Tel que Le Nouvelliste le rapportait en mai 2011, le centre funéraire s'établira sur des terrains du cimetière Forest Hill, situé en face à l'Université du Québec à Trois-Rivières. La direction veut ainsi offrir un service global à un même endroit. Salons privés, salles de réception avec service de traiteur, service de fleuriste, mémorial, crématorium et columbarium seront regroupés dans ce complexe installé à même le cimetière. Les services administratifs intégreront la bâtisse qui ouvrira ses portes en novembre.
Julie Rousseau, présidente et directrice générale de cette entreprise familiale, reconnaît que les changements sociaux des dernières années l'ont grandement guidée dans sa décision. La réalisation du complexe entraînera la fin des activités du centre funéraire du centre-ville et celui du secteur Trois-Rivières-Ouest, dont les bâtisses sont déjà à vendre.

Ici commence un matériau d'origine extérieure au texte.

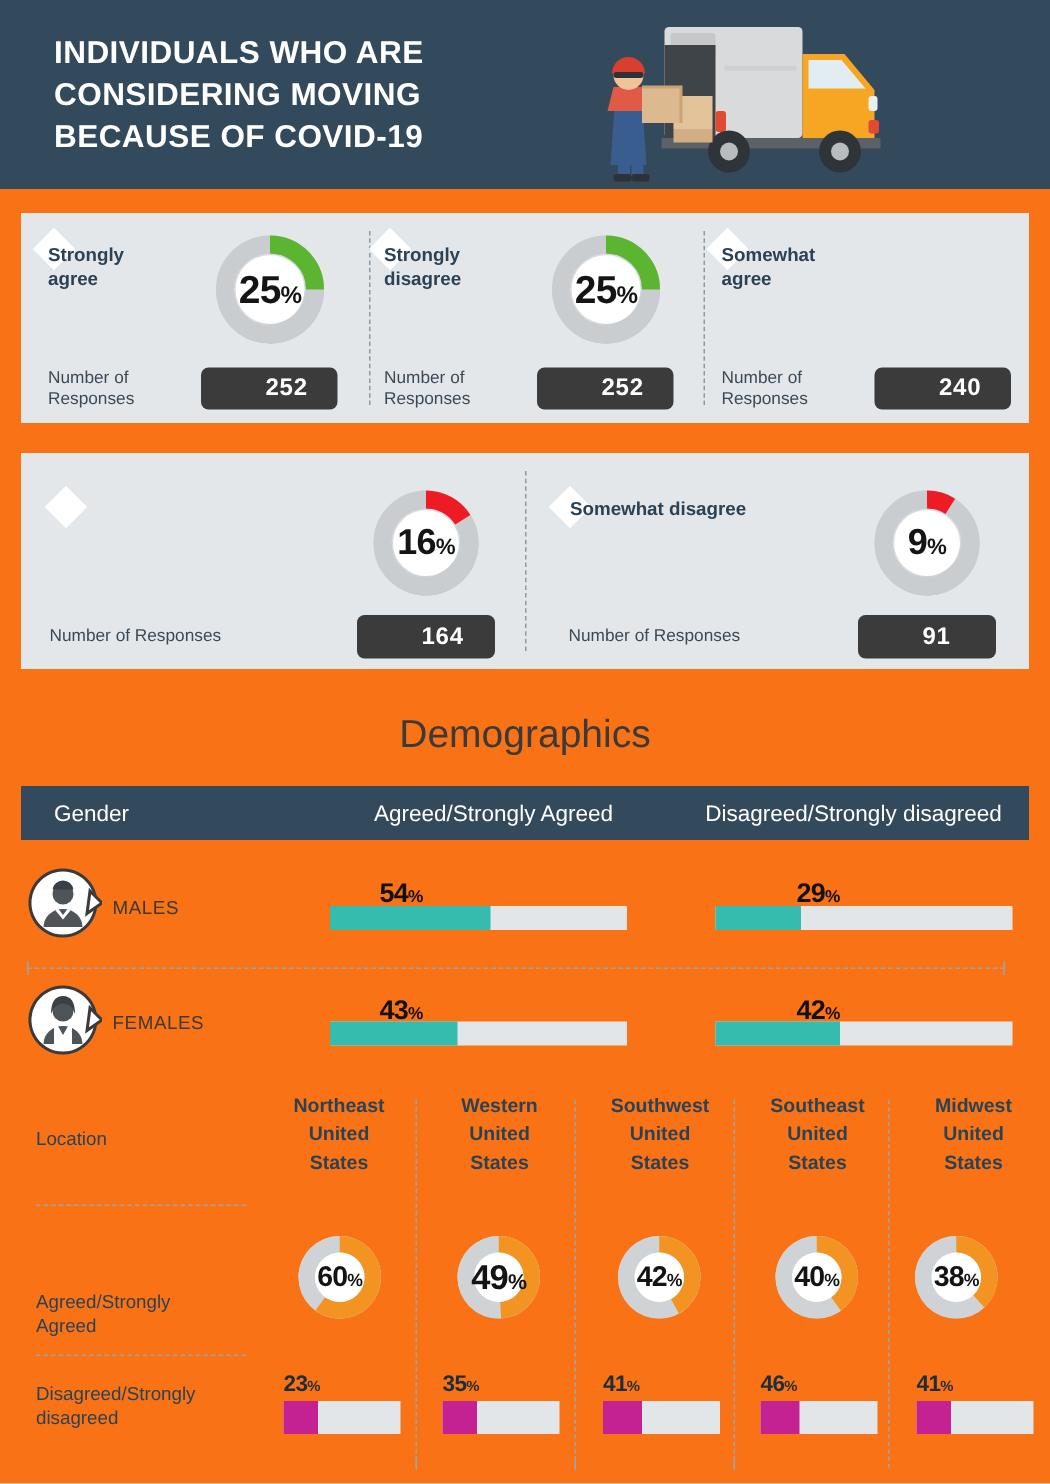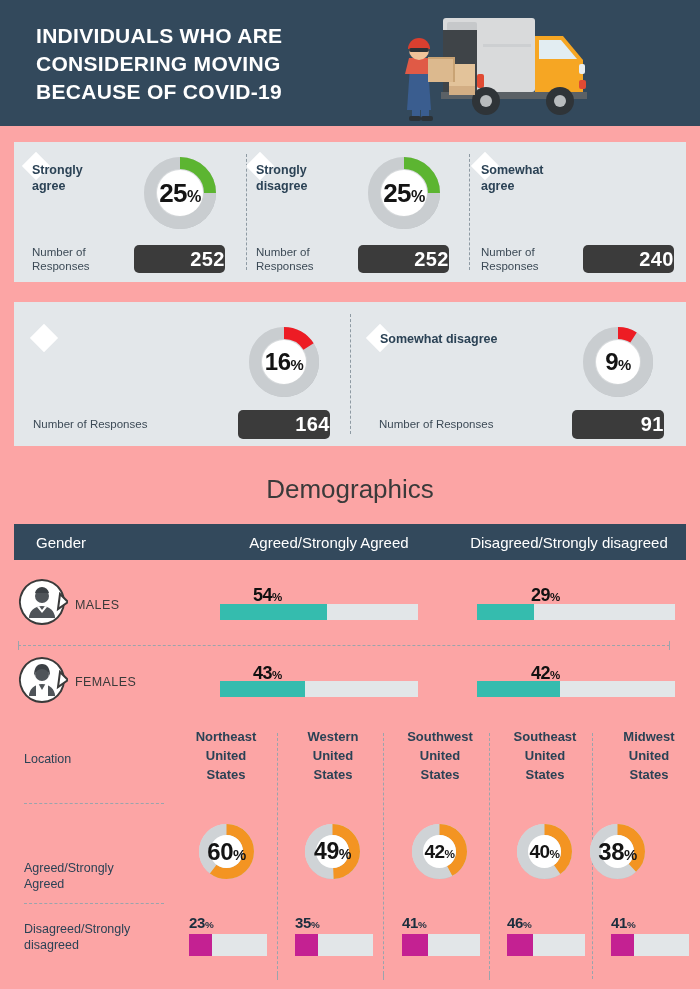--- a/index.html
+++ b/index.html
@@ -9,7 +9,7 @@
     font-family: "Liberation Sans", sans-serif;
     overflow: hidden;
   }
-  .page { position: relative; width: 700px; height: 989px; background: #fca5a5; }
+  .page { position: relative; width: 700px; height: 989px; background: #f97316; }
 
   
   .header {

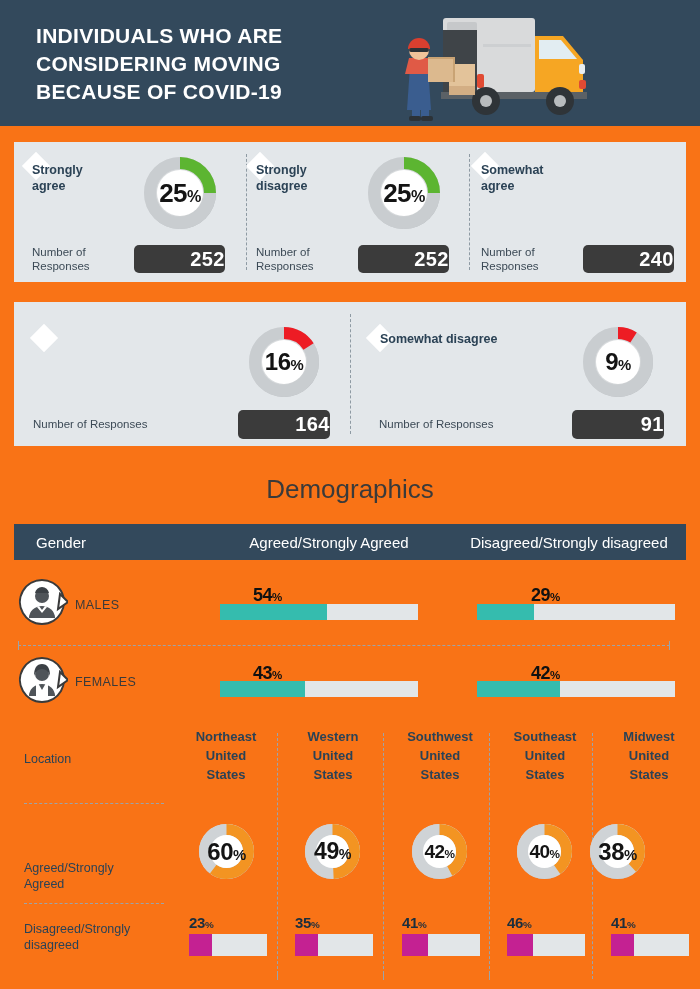--- a/index.html
+++ b/index.html
@@ -64,9 +64,10 @@
     background: #3b3b3b;
     border-radius: 5px;
     color: #ffffff;
-    font-size: 20px; font-weight: bold;
-    text-align: right;
+    font-size: 16px; font-weight: bold;
+    text-align: left;
     letter-spacing: .5px;
+    padding-left: 43px;
   }
   .resp-pill span { display: block; }
 

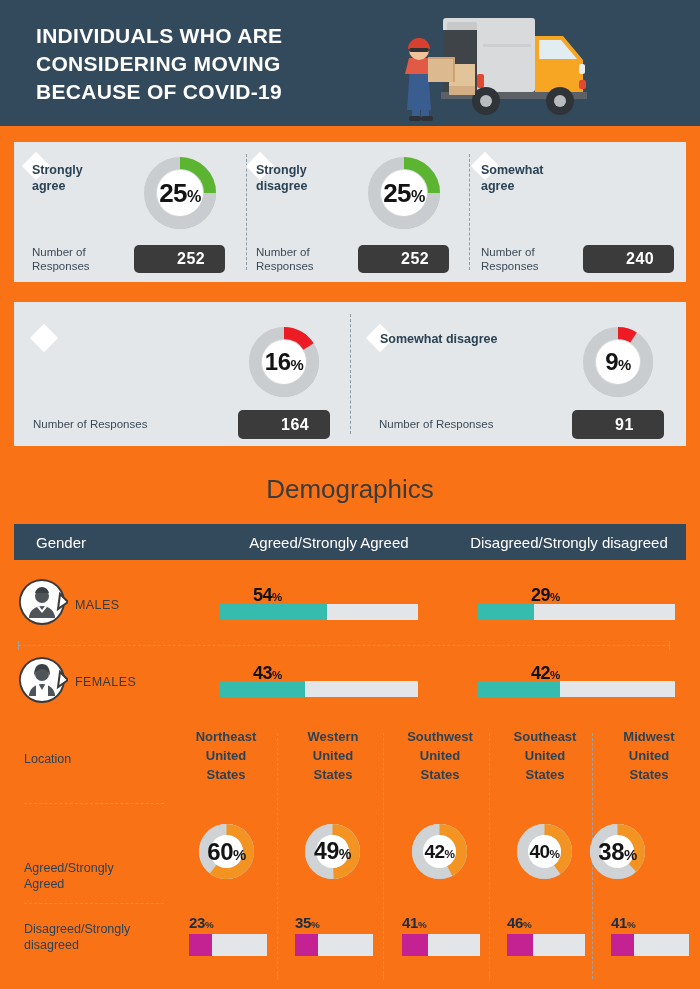--- a/index.html
+++ b/index.html
@@ -417,7 +417,7 @@
     <div>disagreed</div>
   </div>
 
-  <div class="donut" style="left:197px; top:822px; width:59px; height:59px; font-size:24px;">
+  <div class="donut" style="left:197px; top:822px; width:59px; height:59px; font-size:19px;">
     <svg width="59" height="59" viewBox="0 0 59 59">
       <defs>
           <radialGradient id="g2" cx="35%" cy="30%" r="80%">

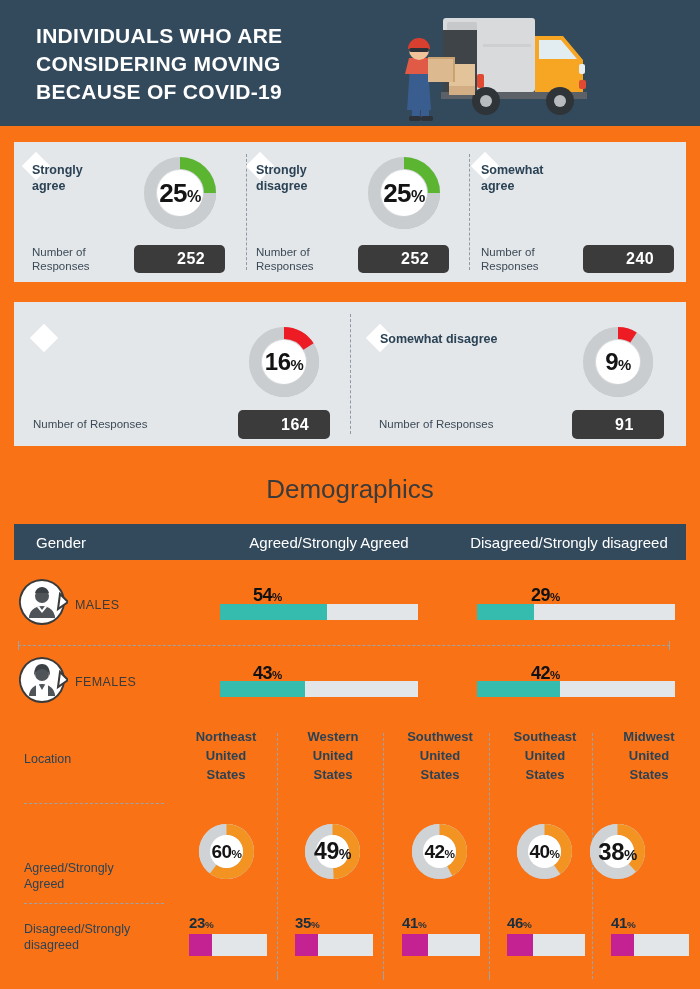--- a/index.html
+++ b/index.html
@@ -467,7 +467,7 @@
         <span>40<span class="pc">%</span></span>
       </div>
   </div>
-  <div class="donut" style="left:588px; top:822px; width:59px; height:59px; font-size:24px;">
+  <div class="donut" style="left:608px; top:822px; width:59px; height:59px; font-size:19px;">
     <svg width="59" height="59" viewBox="0 0 59 59">
       <circle cx="29.5" cy="29.5" r="27.5" fill="url(#g2)"></circle>
       <circle cx="29.5" cy="29.5" r="22" fill="none" stroke="#cfd3d6" stroke-width="11"></circle>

«Il y a la montée de la laïcité, l'arrivée de gens d'autres cultures. Le grand défi était d'allier le modernisme et la tradition. Même si le lieu actuel est chargé de souvenirs, il n'a pas la capacité nécessaire pour prendre le virage des années futures», a raconté Mme Rousseau à la suite d'une conférence de presse tenue hier.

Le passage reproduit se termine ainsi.